Now, Therefore THE GENERAL ASSEMBLY proclaims THIS UNIVERSAL DECLARATION OF HUMAN RIGHTS as a common standard of achievement for all peoples and all nations, to the end that every individual and every organ of society, keeping this Declaration constantly in mind, shall strive by teaching and education to promote respect for these rights and freedoms and by progressive measures, national and international, to secure their universal and effective recognition and observance, both among the peoples of Member States themselves and among the peoples of territories under their jurisdiction.





Article 1.

All human beings are born free and equal in dignity and rights.They are endowed with reason and conscience and should act towards one another in a spirit of brotherhood.


Article 2.

Everyone is entitled to all the rights and freedoms set forth in this Declaration, without distinction of any kind, such as race, colour, ***, language, religion, political or other opinion, national or social origin, property, birth or other status. Furthermore, no distinction shall be made on the basis of the political, jurisdictional or international status of the country or territory to which a person belongs, whether it be independent, trust, non-self-governing or under any other limitation of sovereignty.


Article 3.

Everyone has the right to life, liberty and security of person.


Article 4.

No one shall be held in slavery or servitude; slavery and the slave trade shall be prohibited in all their forms.


Article 5.

No one shall be subjected to torture or to cruel, inhuman or degrading treatment or punishment.


Article 6.

Everyone has the right to recognition everywhere as a person before the law.


Article 7.

All are equal before the law and are entitled without any discrimination to equal protection of the law. All are entitled to equal protection against any discrimination in violation of this Declaration and against any incitement to such discrimination.


Article 8.

Everyone has the right to an effective remedy by the competent national tribunals for acts violating the fundamental rights granted him by the constitution or by law.


Article 9.

No one shall be subjected to arbitrary arrest, detention or exile.


Article 10.

Everyone is entitled in full equality to a fair and public hearing by an independent and impartial tribunal, in the determination of his rights and obligations and of any criminal charge against him.


Article 11.

(1) Everyone charged with a penal offence has the right to be presumed innocent until proved guilty according to law in a public trial at which he has had all the guarantees necessary for his defence.
(2) No one shall be held guilty of any penal offence on account of any act or omission which did not constitute a penal offence, under national or international law, at the time when it was committed.
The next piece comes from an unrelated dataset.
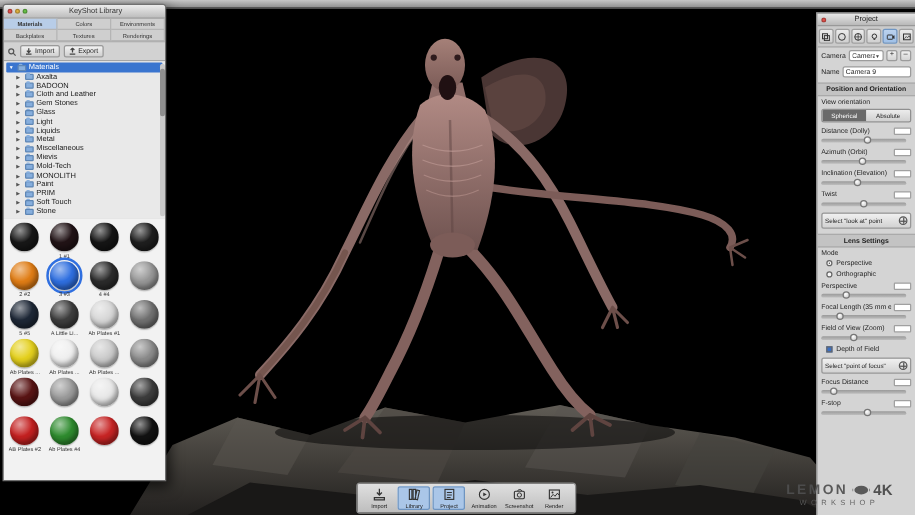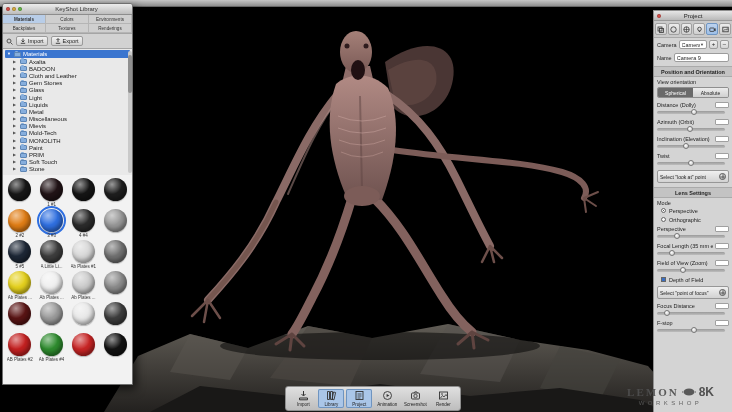"LEMON" .wm-name { font-family: Liberation Serif, serif -> none }
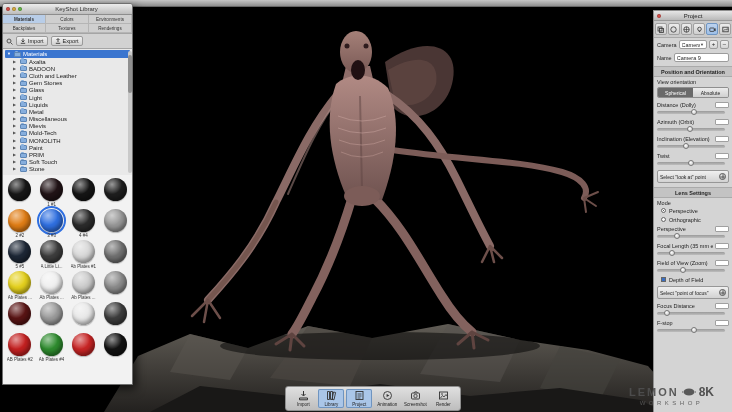"8K" span.wm-badge { text: 8K -> 4K }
Nor shall a heavier penalty be imposed than the one that was applicable at the time the penal offence was committed.


Article 12.

No one shall be subjected to arbitrary interference with his privacy, family, home or correspondence, nor to attacks upon his honour and reputation. Everyone has the right to the protection of the law against such interference or attacks.


Article 13.

(1) Everyone has the right to freedom of movement and residence within the borders of each state.
(2) Everyone has the right to leave any country, including his own, and to return to his country.


Article 14.

(1) Everyone has the right to seek and to enjoy in other countries asylum from persecution.
(2) This right may not be invoked in the case of prosecutions genuinely arising from non-political crimes or from acts contrary to the purposes and principles of the United Nations.


Article 15.

(1) Everyone has the right to a nationality.
(2) No one shall be arbitrarily deprived of his nationality nor denied the right to change his nationality.


Article 16.

(1) Men and women of full age, without any limitation due to race, nationality or religion, have the right to marry and to found a family. They are entitled to equal rights as to marriage, during marriage and at its dissolution.
(2) Marriage shall be entered into only with the free and full consent of the intending spouses.
(3) The family is the natural and fundamental group unit of society and is entitled to protection by society and the State.


Article 17.

(1) Everyone has the right to own property alone as well as in association with others.
(2) No one shall be arbitrarily deprived of his property.


Article 18.

Everyone has the right to freedom of thought, conscience and religion; this right includes freedom to change his religion or belief, and freedom, either alone or in community with others and in public or private, to manifest his religion or belief in teaching, practice, worship and observance.


Article 19.

Everyone has the right to freedom of opinion and expression; this right includes freedom to hold opinions without interference and to seek, receive and impart information and ideas through any media and regardless of frontiers.


Article 20.

(1) Everyone has the right to freedom of peaceful assembly and association.
(2) No one may be compelled to belong to an association.


Article 21.

(1) Everyone has the right to take part in the government of his country, directly or through freely chosen representatives.
(2) Everyone has the right of equal access to public service in his country.
(3) The will of the people shall be the basis of the authority of government; this will shall be expressed in periodic and genuine elections which shall be by universal and equal suffrage and shall be held by secret vote or by equivalent free voting procedures.


Article 22.

Everyone, as a member of society, has the right to social security and is entitled to realization, through national effort and international co-operation and in accordance with the organization and resources of each State, of the economic, social and cultural rights indispensable for his dignity and the free development of his personality.


Article 23.

(1) Everyone has the right to work, to free choice of employment, to just and favourable conditions of work and to protection against unemployment.
(2) Everyone, without any discrimination, has the right to equal pay for equal work.
(3) Everyone who works has the right to just and favourable remuneration ensuring for himself and his family an existence worthy of human dignity, and supplemented, if necessary, by other means of social protection.
(4) Everyone has the right to form and to join trade unions for the protection of his interests.


Article 24.

Everyone has the right to rest and leisure, including reasonable limitation of working hours and periodic holidays with pay.


Article 25.

(1) Everyone has the right to a standard of living adequate for the health and well-being of himself and of his family, including food, clothing, housing and medical care and necessary social services, and the right to security in the event of unemployment, sickness, disability, widowhood, old age or other lack of livelihood in circumstances beyond his control.
(2) Motherhood and childhood are entitled to special care and assistance. All children, whether born in or out of wedlock, shall enjoy the same social protection.


Article 26.

(1) Everyone has the right to education. Education shall be free, at least in the elementary and fundamental stages. Elementary education shall be compulsory. Technical and professional education shall be made generally available and higher education shall be equally accessible to all on the basis of merit.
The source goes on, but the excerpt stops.